▶ [TASK REQUIREMENTS] Search each line below for "Building", then return the lines where it appears.

▶ [INFORMATION GIVEN]

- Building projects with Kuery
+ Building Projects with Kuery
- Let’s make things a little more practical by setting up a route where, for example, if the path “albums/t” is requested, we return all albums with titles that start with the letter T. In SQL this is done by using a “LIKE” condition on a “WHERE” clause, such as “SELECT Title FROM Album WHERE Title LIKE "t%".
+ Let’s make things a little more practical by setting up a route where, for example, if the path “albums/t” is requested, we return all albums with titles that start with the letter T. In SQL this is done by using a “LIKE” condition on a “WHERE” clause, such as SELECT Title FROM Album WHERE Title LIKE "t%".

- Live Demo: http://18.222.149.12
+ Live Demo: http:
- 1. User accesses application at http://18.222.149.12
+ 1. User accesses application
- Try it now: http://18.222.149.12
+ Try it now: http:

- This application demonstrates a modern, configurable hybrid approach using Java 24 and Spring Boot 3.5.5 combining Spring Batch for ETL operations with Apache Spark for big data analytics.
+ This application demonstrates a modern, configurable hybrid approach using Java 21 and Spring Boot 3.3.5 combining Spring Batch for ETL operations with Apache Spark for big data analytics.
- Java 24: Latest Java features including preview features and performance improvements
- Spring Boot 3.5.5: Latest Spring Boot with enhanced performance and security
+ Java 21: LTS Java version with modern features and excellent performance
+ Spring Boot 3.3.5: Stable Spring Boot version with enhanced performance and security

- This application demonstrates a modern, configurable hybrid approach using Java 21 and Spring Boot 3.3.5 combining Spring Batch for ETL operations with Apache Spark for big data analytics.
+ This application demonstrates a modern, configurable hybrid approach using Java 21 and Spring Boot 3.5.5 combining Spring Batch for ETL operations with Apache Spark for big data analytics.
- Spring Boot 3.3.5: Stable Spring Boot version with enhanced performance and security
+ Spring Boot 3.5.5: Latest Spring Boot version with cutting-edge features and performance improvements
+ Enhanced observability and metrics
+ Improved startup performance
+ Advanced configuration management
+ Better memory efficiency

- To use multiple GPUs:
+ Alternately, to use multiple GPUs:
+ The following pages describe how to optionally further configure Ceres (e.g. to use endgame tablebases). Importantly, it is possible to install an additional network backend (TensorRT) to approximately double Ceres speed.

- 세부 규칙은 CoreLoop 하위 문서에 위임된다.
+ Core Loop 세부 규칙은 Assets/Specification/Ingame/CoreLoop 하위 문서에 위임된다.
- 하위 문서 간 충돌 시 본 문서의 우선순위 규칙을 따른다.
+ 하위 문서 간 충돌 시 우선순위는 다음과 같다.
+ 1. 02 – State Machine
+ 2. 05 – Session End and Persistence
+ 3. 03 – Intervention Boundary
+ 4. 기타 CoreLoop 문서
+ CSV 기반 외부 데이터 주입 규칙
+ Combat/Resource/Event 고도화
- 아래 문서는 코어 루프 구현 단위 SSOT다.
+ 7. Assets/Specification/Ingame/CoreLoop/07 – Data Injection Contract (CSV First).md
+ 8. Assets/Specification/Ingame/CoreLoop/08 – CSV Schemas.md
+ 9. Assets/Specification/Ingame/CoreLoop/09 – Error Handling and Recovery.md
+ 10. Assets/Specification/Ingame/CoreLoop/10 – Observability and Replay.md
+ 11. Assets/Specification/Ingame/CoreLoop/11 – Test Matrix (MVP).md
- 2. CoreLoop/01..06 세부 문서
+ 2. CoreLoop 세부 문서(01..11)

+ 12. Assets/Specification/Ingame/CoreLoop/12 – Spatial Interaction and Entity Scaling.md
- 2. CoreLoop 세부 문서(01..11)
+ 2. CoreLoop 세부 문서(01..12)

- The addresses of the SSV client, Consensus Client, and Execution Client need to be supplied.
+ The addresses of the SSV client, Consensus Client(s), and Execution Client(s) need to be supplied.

▶ [OUTPUT BELOW]
- Building projects with Kuery
+ Building Projects with Kuery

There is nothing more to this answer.